* [Assignment] State how many lines in the records below contain the word "ligne". Nothing else is needed.

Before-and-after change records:
═══
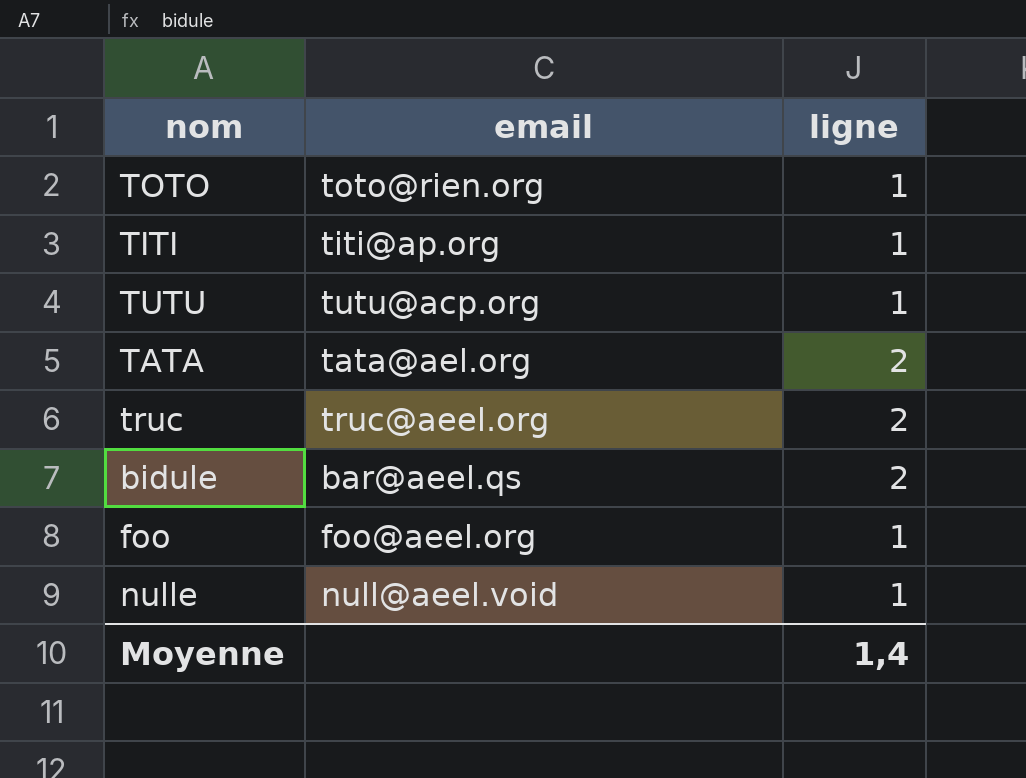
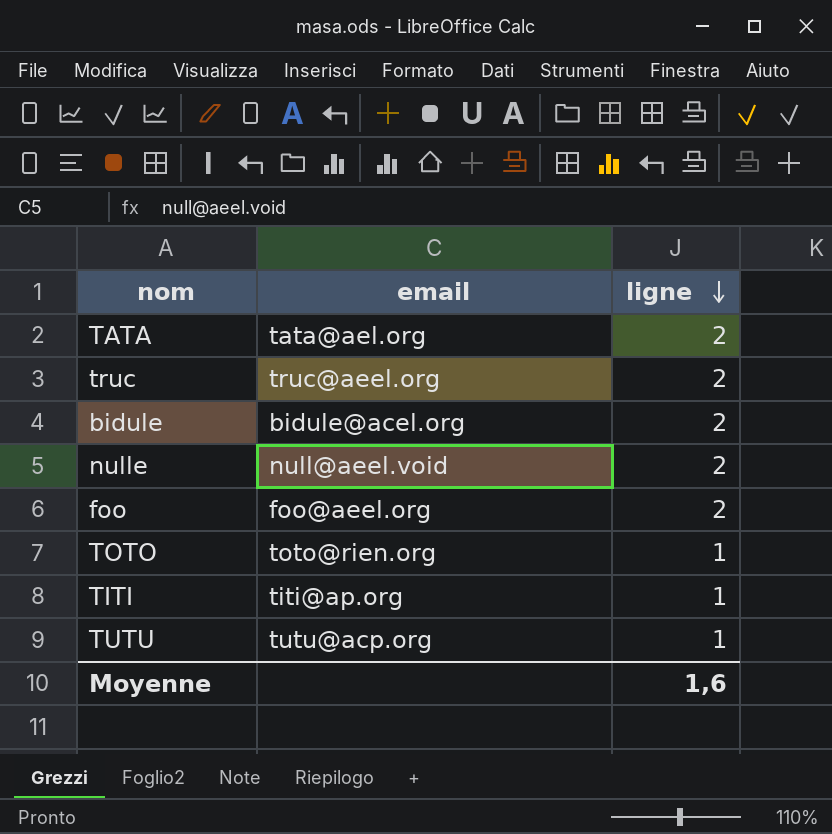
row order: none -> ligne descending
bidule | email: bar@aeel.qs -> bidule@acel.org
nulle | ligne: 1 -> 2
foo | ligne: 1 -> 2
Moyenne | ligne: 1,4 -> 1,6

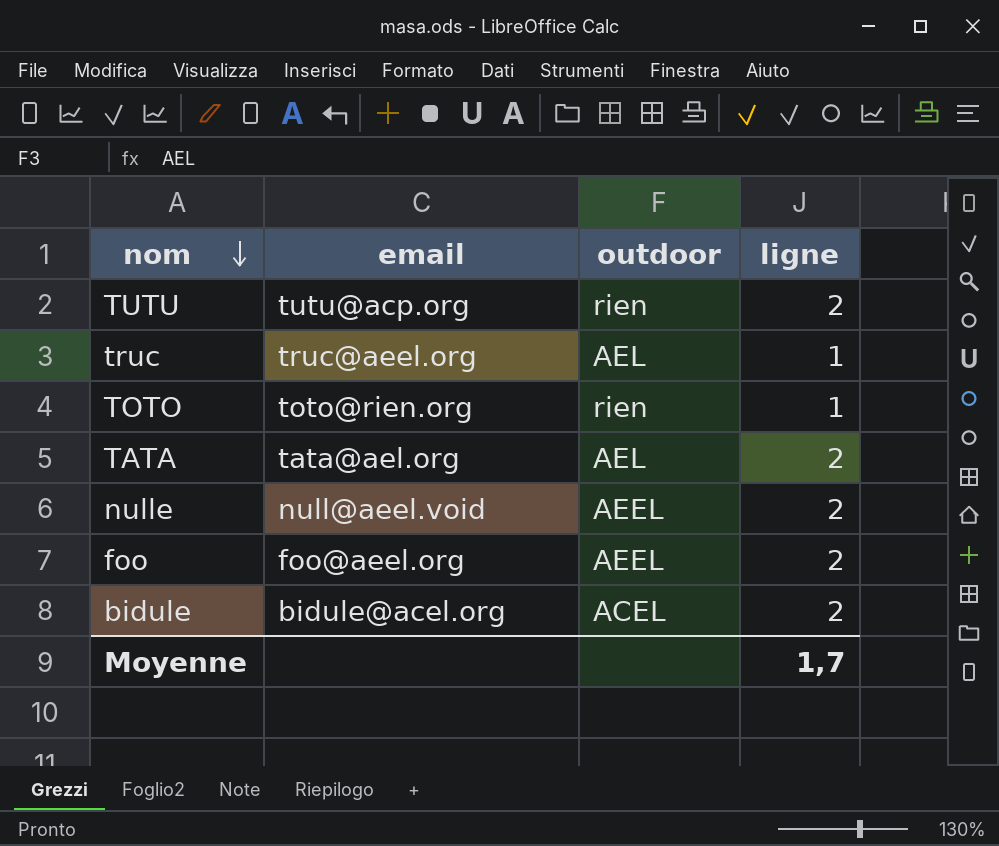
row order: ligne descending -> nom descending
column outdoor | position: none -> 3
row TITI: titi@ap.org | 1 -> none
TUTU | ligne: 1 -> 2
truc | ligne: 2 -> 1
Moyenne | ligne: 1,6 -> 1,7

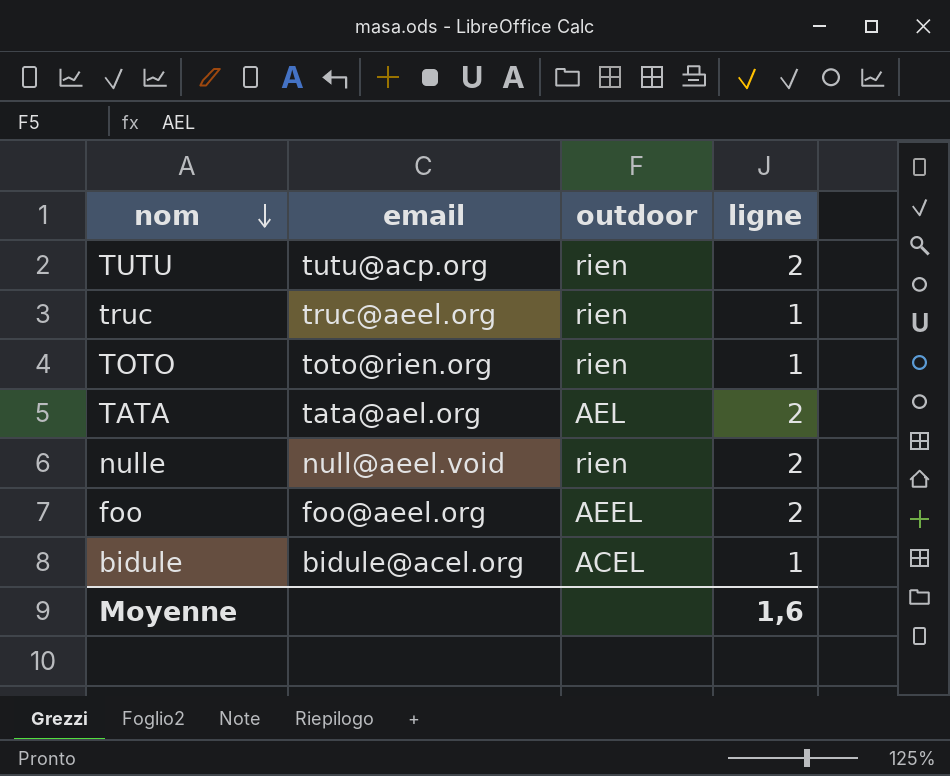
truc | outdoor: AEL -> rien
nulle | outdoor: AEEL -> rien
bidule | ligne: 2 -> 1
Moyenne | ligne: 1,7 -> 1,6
═══
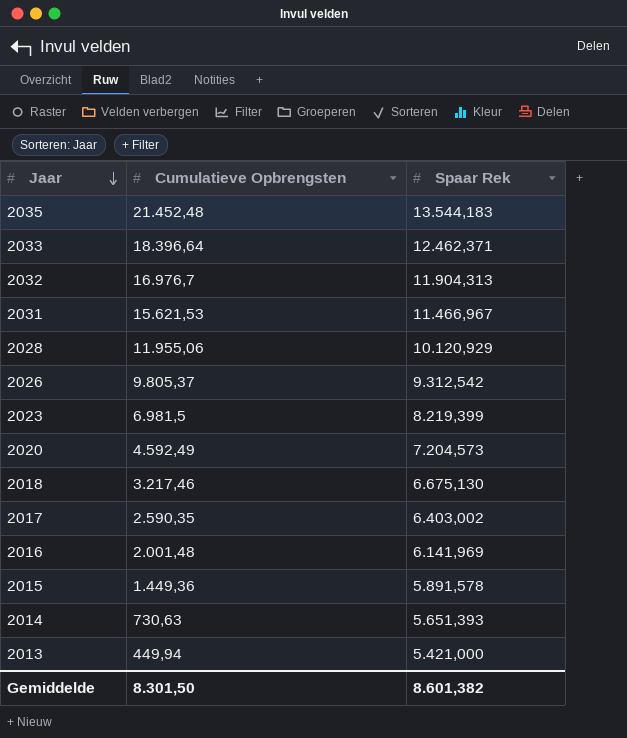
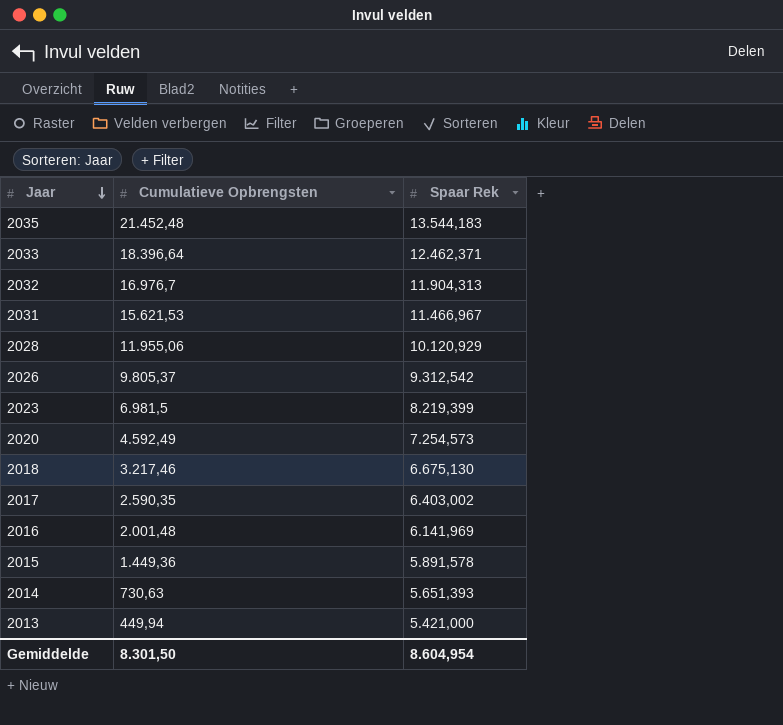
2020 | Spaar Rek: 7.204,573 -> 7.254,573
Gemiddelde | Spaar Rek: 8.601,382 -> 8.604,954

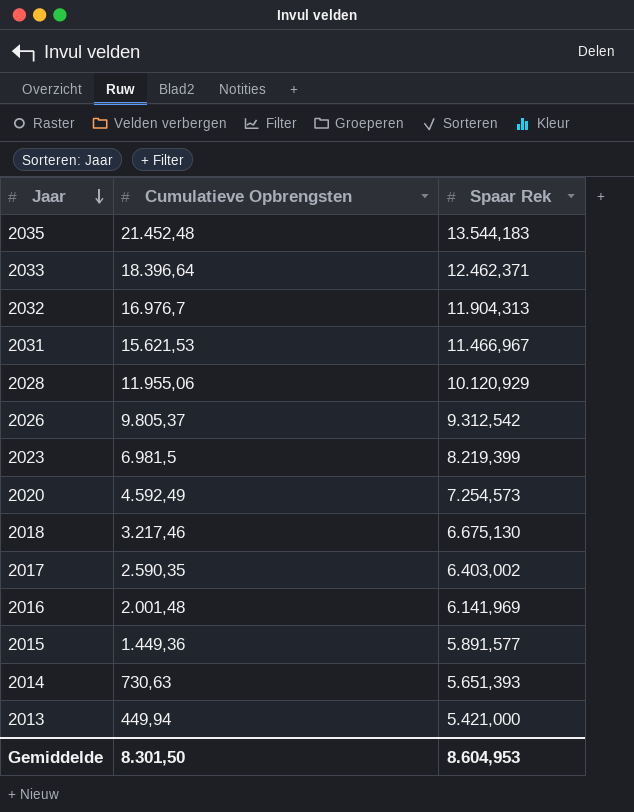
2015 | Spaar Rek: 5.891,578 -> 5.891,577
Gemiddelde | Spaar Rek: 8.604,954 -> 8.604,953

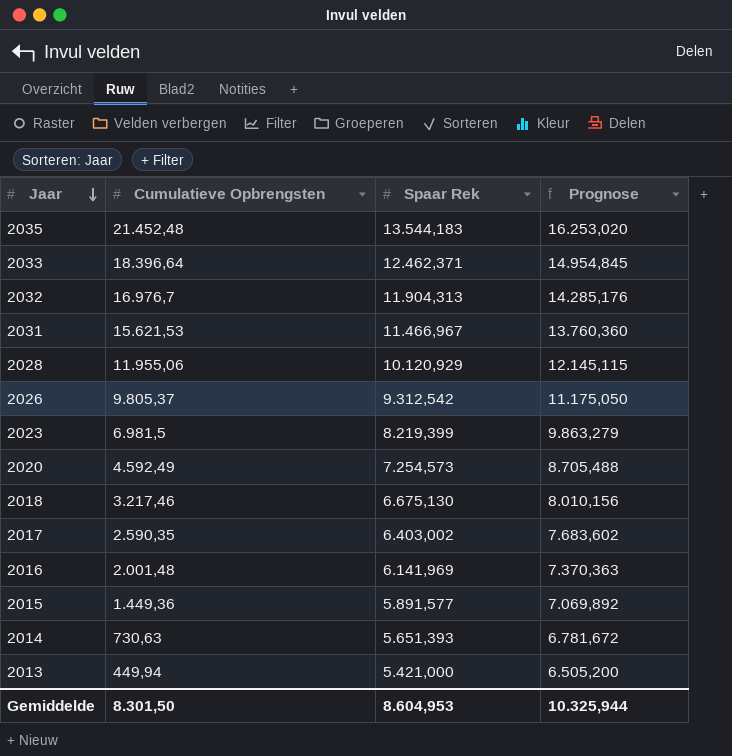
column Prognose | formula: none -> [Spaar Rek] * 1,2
═══
* [Written solution] 10